Su rol actual y el Senior de Independiente
-Con los problemas físicos, ¿cuándo te empezó a picar el bichito de entrenador o formador?
-No, nunca. En realidad, a mí me agarró cuando jugué en Camioneros, que se estaba armando el fútbol, me ofrecieron si quería quedarme a ayudar. Y como yo tenía un baby en Lugano y llevaba chicos de ahí, me preguntaron si me quería quedar. Empecé a meterle. Nunca lo había pensado y no es que tenga ganas como DT principal, más allá de haber hecho un interinato en el primer equipo de Camioneros, donde estuve once años. Vi el crecimiento del club, que no tiene techo. Es un club espectacular.
-¿Y por qué no interesa ser DT o ayudante en el Ascenso o Primera, por ejemplo?
-Lo que estoy haciendo, tengo un montón de chicas y chicos. Tengo un montón de categorías, podemos laburar y es lindo para nosotros. A ver, si alguien me dice de ir a algún lugar, al tener ya algo armado y estable, tiene que ser muy bueno. Porque a veces uno piensa en lo económico, pero en el Ascenso, ¿cuánto duran los técnicos? Dos o tres meses. Si existe la posibilidad, se puede analizar, pero mientras tanto, estoy donde me gusta y soy feliz, estoy tranquilo. Son dos lugares (escuela formativa en Canning y SATIA de Ezeiza) especiales para mí. En uno crecimos mucho y el otro soy el que lo armó y viendo hasta dónde llegamos. Eso es lo lindo.
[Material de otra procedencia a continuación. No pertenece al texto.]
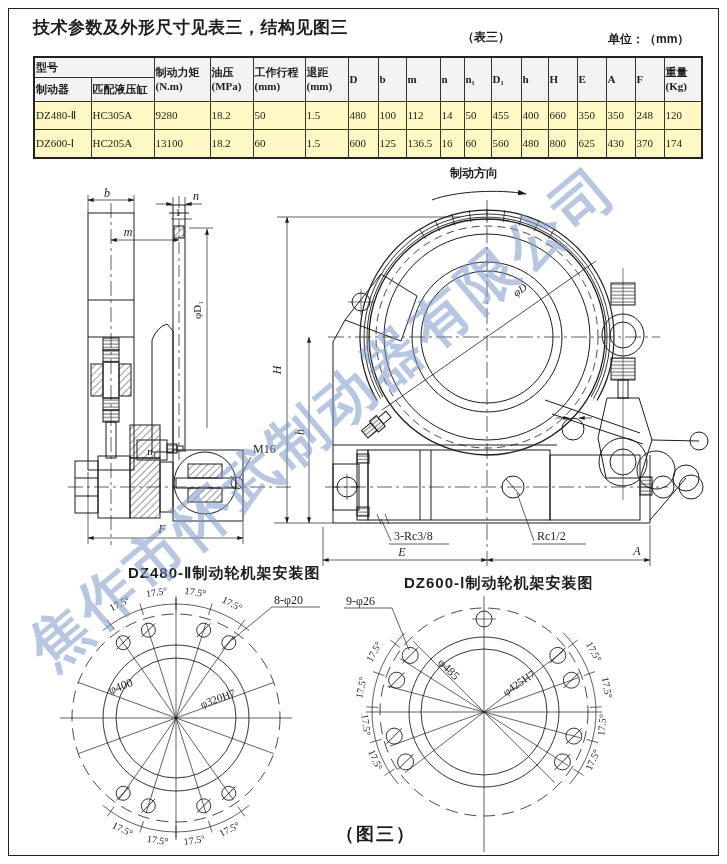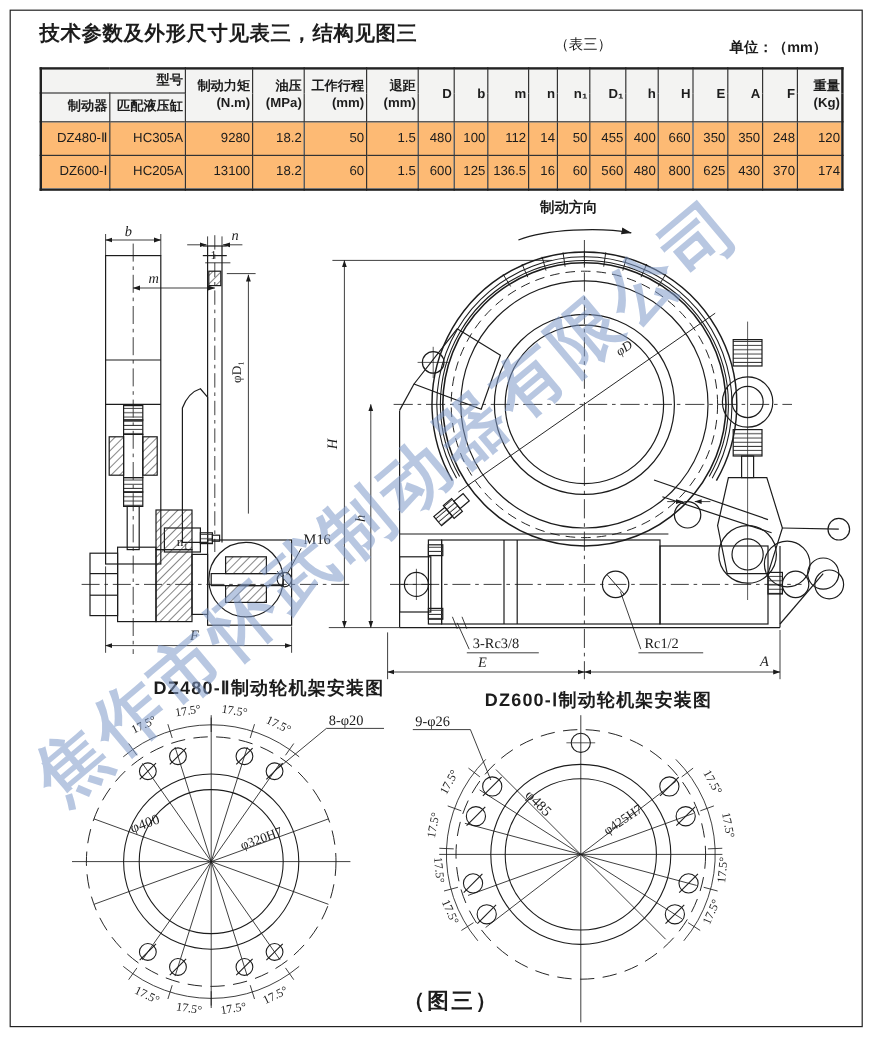"（表三）" .table-tag { font-weight: 400 -> 700 }
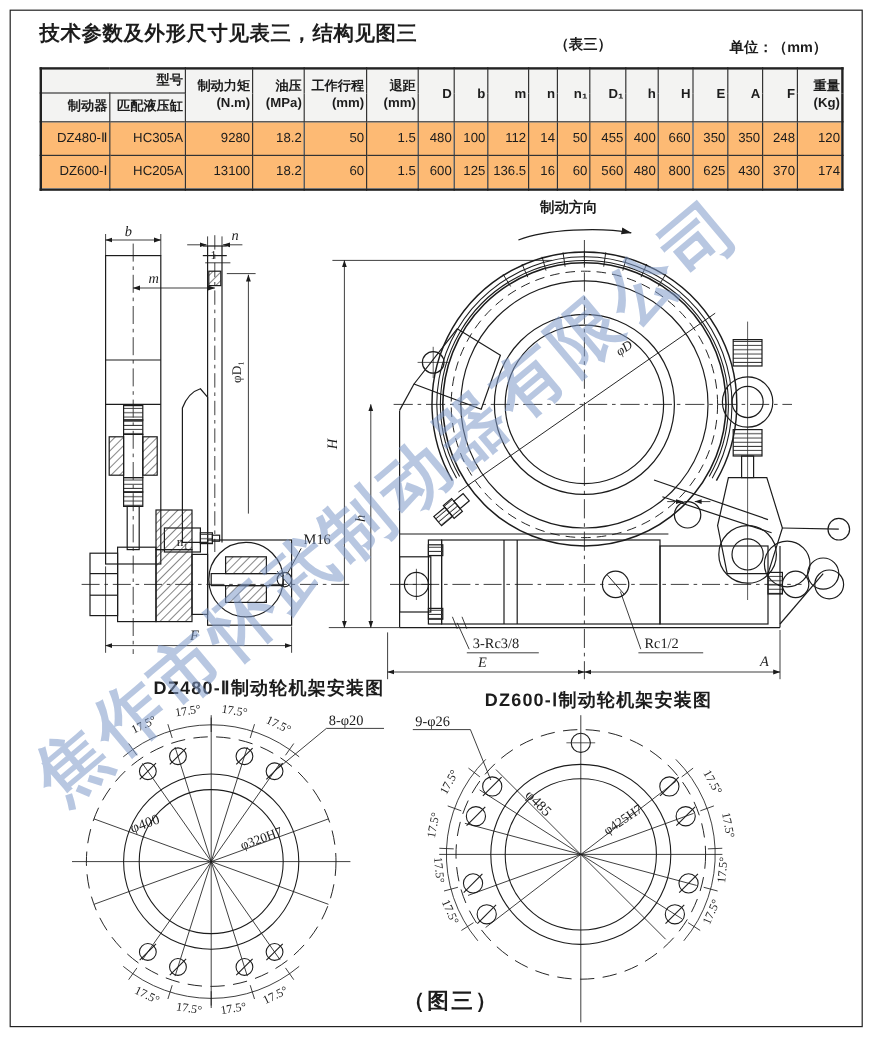"型号" table.spec { font-family: none -> Liberation Serif, serif; text-align: right -> left }
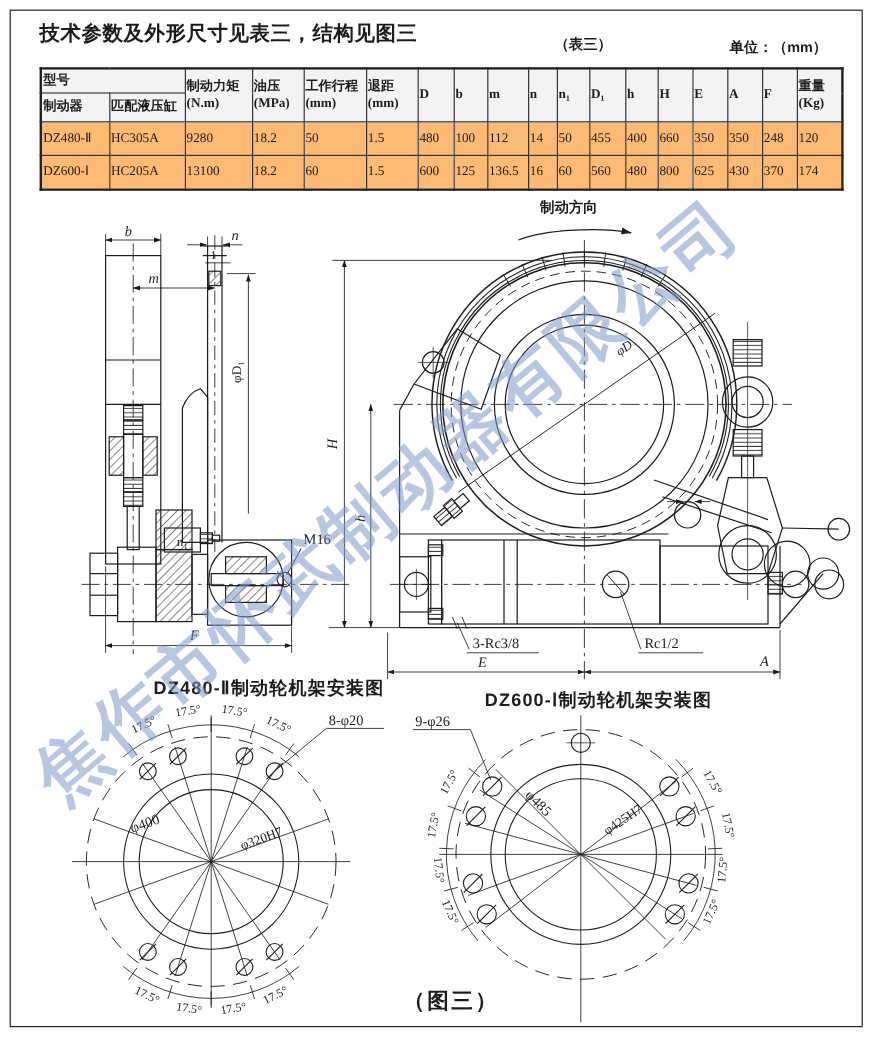"DZ480-Ⅱ" table.spec tbody td { background: #fdba74 -> #fef9c3 }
-Tuviste en el medio la experiencia de dirigir en el fútbol femenino de San Lorenzo, en 2023, en un club complicado desde lo institucional…
-Sí, estuve un año. Llegamos con un presidente, de repente llegó otro. Y sabemos lo que pasó con ese ( ndr: Marcelo Moretti). Sinceramente, es insostenible cuando no se le cumple a las jugadoras. Las jugadoras, de haber tenido cancha para entrenar, de haber tenido ropa, de haber tenido un montón de situaciones, pasaron a no tener cancha para entrenar, a no tener lugar donde haber hecho una pretemporada. Igual, es un hermoso club.
-Para cerrar, volviste a Independiente. En el Senior, ¿nostálgico, no?
-Ahí soy feliz los jueves. Empecé en el Senior más 35, ahora juego en el más 45, ya no se puede competir con 10 años más con chicos más jóvenes, ja. Jugamos, comemos. Y mis hijos son todos del Rojo. Cuando juega Independiente vamos a la cancha siempre a alentar.